Trouble Shooting
Start Troubleshooting Here No Start Trouble Codes Car Runs, but Seems to have a Problem ECM Wiring Coil-Module Wiring Fuses Fuel Pressure Test Fan Circuitry Fuel Pump/Fuel Injector Circuitry Torque Converter Lockup
Trouble shooting used to be a relatively simple business. If the car had spark at the plugs and gas in the carburetor, it would usually try to run. If one was missing, it was generally not that difficult to figure out what the problem was.

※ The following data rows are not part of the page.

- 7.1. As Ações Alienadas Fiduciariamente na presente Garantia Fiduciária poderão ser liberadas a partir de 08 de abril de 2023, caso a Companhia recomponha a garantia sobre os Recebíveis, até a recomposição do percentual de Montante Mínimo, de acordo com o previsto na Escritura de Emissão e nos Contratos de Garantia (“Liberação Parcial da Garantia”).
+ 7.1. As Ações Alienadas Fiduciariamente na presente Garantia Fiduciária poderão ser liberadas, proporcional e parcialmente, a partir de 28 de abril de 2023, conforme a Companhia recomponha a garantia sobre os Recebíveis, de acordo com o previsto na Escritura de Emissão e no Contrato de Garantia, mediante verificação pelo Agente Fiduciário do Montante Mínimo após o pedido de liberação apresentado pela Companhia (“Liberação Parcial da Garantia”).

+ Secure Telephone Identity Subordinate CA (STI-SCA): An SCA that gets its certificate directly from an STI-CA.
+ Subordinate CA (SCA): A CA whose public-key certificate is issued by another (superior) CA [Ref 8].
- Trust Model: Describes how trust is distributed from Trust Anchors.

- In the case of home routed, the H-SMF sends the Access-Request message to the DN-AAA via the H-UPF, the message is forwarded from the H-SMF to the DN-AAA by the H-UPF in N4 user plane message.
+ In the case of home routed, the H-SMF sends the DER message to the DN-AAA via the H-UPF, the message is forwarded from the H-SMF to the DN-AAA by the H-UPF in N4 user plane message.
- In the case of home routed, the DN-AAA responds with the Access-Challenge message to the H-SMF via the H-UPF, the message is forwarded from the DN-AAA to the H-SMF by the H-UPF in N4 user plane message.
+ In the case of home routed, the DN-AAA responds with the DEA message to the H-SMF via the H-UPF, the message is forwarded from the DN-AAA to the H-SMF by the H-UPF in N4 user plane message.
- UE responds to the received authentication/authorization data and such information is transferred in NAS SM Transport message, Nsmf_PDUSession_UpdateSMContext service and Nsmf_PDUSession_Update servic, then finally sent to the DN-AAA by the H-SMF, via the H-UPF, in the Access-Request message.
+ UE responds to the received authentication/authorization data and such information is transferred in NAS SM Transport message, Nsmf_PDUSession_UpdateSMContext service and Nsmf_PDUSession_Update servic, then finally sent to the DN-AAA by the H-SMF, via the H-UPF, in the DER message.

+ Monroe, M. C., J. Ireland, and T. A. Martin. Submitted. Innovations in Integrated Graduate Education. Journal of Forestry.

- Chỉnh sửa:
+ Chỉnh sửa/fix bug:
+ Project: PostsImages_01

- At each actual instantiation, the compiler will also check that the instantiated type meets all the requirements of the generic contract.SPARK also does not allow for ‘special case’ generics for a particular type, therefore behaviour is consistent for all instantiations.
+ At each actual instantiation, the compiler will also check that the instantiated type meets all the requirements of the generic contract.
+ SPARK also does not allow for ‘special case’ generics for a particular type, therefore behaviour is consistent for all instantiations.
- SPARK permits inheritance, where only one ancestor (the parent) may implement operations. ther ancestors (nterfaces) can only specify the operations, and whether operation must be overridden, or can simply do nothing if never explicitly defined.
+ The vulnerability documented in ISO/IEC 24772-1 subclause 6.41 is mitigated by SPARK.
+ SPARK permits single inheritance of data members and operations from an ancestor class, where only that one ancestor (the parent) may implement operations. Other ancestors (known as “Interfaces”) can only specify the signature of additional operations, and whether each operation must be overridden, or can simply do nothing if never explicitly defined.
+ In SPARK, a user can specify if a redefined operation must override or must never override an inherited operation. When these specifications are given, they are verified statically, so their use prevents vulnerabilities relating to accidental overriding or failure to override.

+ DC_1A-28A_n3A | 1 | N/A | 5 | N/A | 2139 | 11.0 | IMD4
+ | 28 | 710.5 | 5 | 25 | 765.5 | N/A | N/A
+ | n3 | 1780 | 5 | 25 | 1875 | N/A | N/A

It ain't that easy most of the time with the fuel injected cars as too many things are interrelated and a flaw anywhere in the system will usually bring things to a halt. To further complicate matters, the wiring harnesses on our cars are 20 years old and connectors may be flaky, corroded, broken, etc. On the other hand, the cars still need fuel and spark to run so if you understand older pre-electronic cars, then it is not that hard to pick these up.
It is very important to work through the problem with some logic rather than changing parts on a hit or miss basis.
In attempt to provide information to a broad audience, I have included trouble shooting trees from the factory manual to resolve no start conditions as well as diagnostic tips for the various trouble codes.
If the car does not start:
1. Connect your volt meter to the battery and try to start the engine. Read the voltage on the meter. It should be above 10.0 volts or the car will not start as the ECM will not get enough voltage to operate. It is important to to crank the engine with the starter to put a load on the battery as a battery with a bad cell may read good when there is no load on it, but it can easily drop three volts when the starter is engaged.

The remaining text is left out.